If I understand your perspective correctly, `f` should return whatever happens to be in rax if the caller does not pass in a number which truncates to 0 or 17?
More or less, yes.

I quibble with "should return" because I don't think it's accurate to say it "should" do anything in any specific set of circumstances. In fact, I'm saying the opposite: it should generate the generic, semantic code translation of what is actually written in source, and if it happens to "return whatever happens to be in rax" (as is likely on x64), then so be it.

In my view, that's what "ignoring the situation completely with unpredictable results" means.

Why isn't that fine? The compiler ignored the undefined behavior it didn't detect.
No. No honest person can claim that making a decision predicated on the existence of X is the same as "ignoring" X.
This is the most normal case though, isn't it? Suppose a very simple compiler, one that sees a function so it writes out the prologue, it sees the switch so it writes out the jump tables, it sees each return statement so it writes out the code that returns the values, then it sees the function closing brace and writes out a function epilogue. The problem is that the epilogue is wrong because there is no return statement returning a value, the epilogue is only correct if the function has void return type. Depending on ABI, the function returns to a random address.

Most of the time people accuse compilers of finding and exploiting UB and say they wish it would just emit the straight-forward code, as close to writing out assembly matching the input C code expression by expression as possible.
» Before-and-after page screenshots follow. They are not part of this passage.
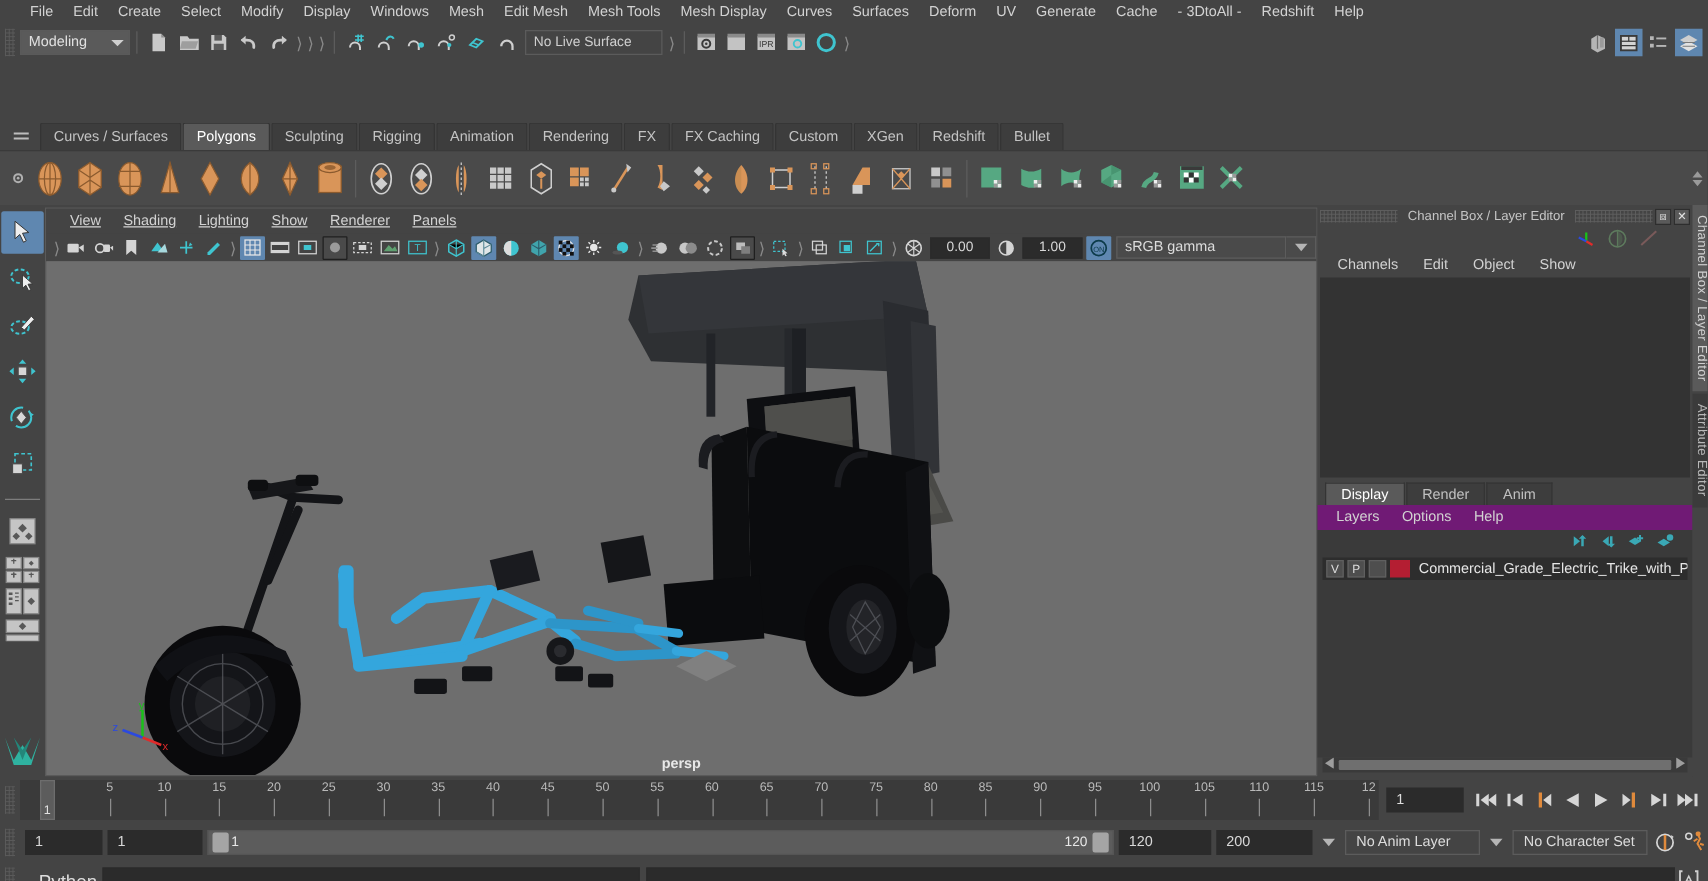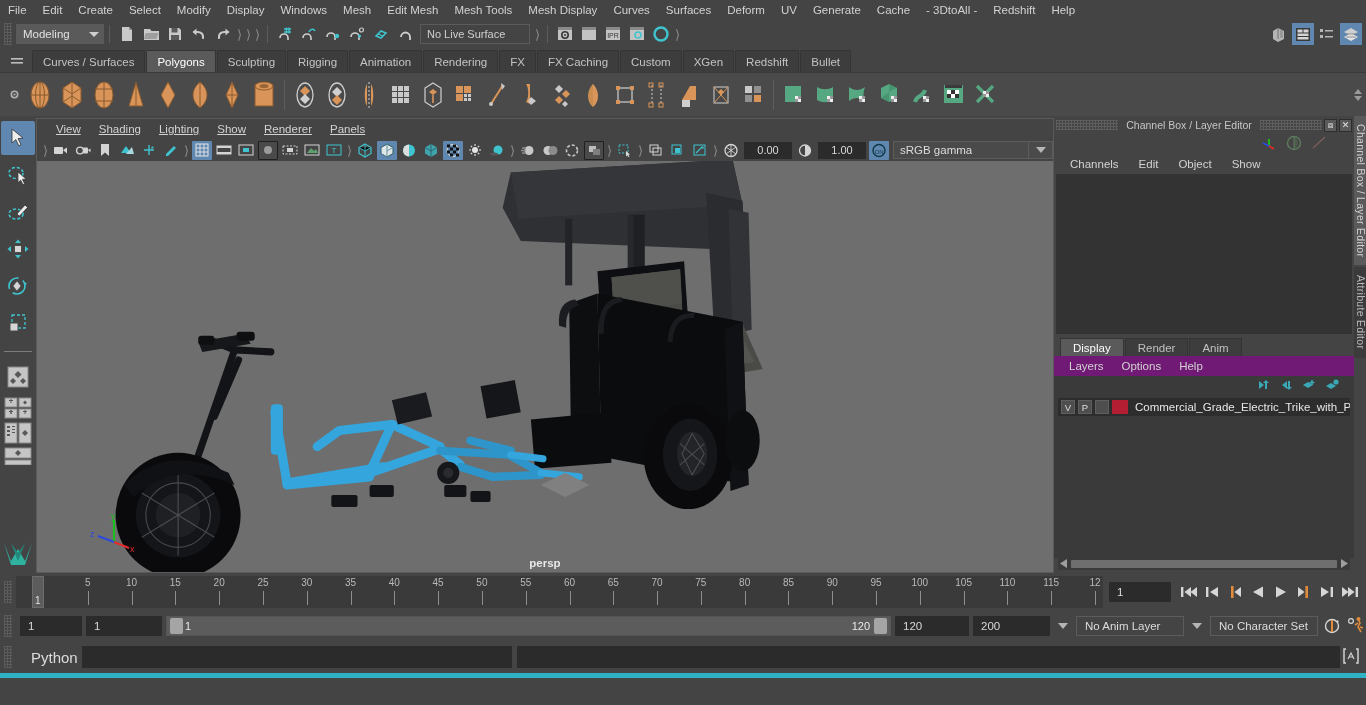--- a/index.html
+++ b/index.html
@@ -13,7 +13,7 @@
   .app { position:relative; width:1366px; height:705px; background:#444; }
 
   
-  .menubar { height:20px; background:#444444; display:flex; align-items:center; padding-left:0; }
+  .menubar { height:20px; background:#444444; display:flex; align-items:center; padding-left:16px; }
   .menubar .mi { padding:0 8px; height:20px; line-height:20px; font-size:11.5px; color:#d2d2d2; white-space:nowrap; cursor:default;}
 
   

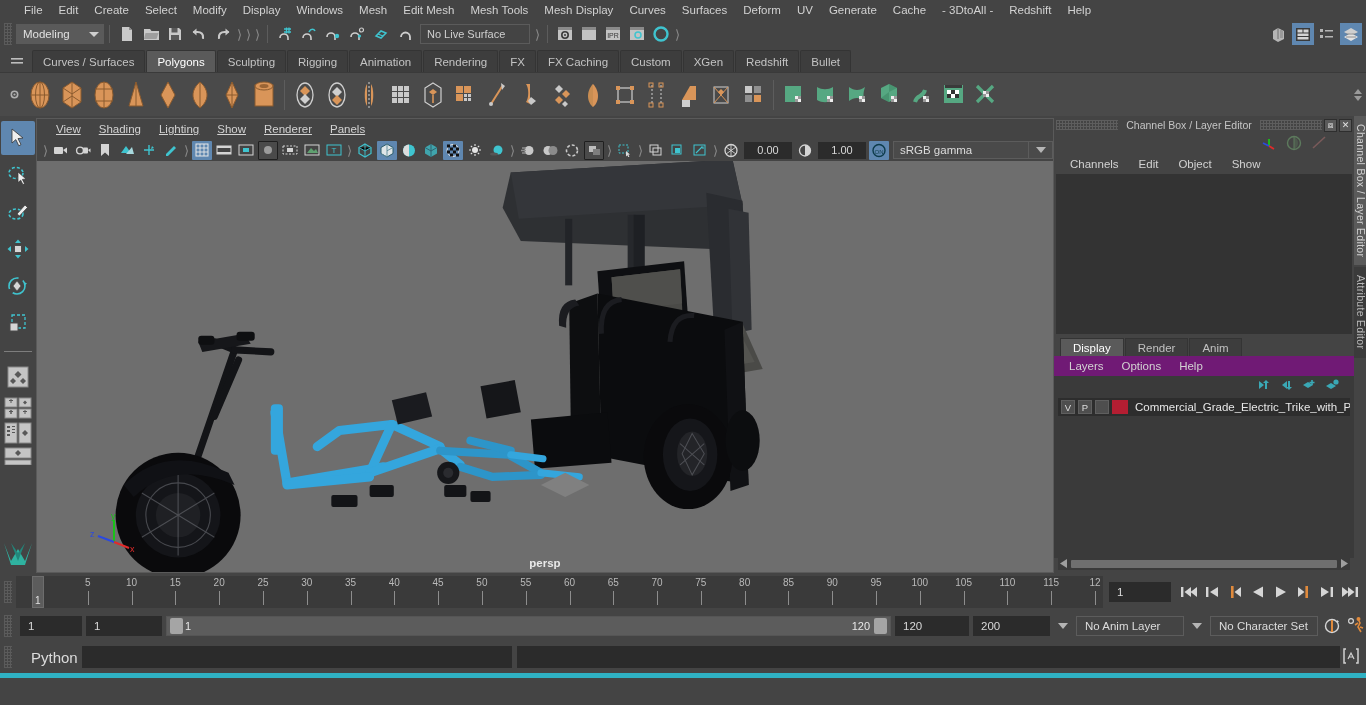--- a/index.html
+++ b/index.html
@@ -37,7 +37,7 @@
 
   
   .shelfwrap { background:#444; }
-  .shelftabs { height:24px; display:flex; align-items:flex-end; padding-left:6px; background:#444;}
+  .shelftabs { height:24px; display:flex; align-items:flex-end; padding-left:6px; background:#444;margin-top:48px;}
   .hamb { width:22px; height:22px; display:flex;align-items:center;justify-content:center; margin-right:4px;}
   .stab { height:22px; line-height:22px; padding:0 10px; font-size:11.5px; color:#c3c3c3;
           background:#3d3d3d; border:1px solid #343434; border-bottom:none; margin-right:1px; border-radius:2px 2px 0 0; white-space:nowrap;}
Here you have an example where the compiler never checked for UB let alone proved presence of UB in any sense, it trusted the user, it acted like a high-level assembler, yet this compiler is still not ignoring UB for you? What does it take? Adding runtime checks for the UB case is ignoring? Having the compiler find the UB paths to insert safety code is ignoring?

This won't compile with reasonable compiler flags. (-Wall and a reasonable set of -Werror settings).

Now, assume that you didn't compile this with those flags; what actually happens is entirely obvious but platform-dependent. Assume amd64 (and many other architectures) where the return value is in the "accumulator register", assume that int is 32 bits. The return value will be whatever was in eax. The called function doesn't set eax (or maybe does in order to implement some unrelated surrounding code). The caller takes eax without knowledge of where it came from.

In a new language that isn't C, that function shouldn't compile at all (missing return).

In a C compiler, inserting a trap (x86 ud2, for example) might be reasonable.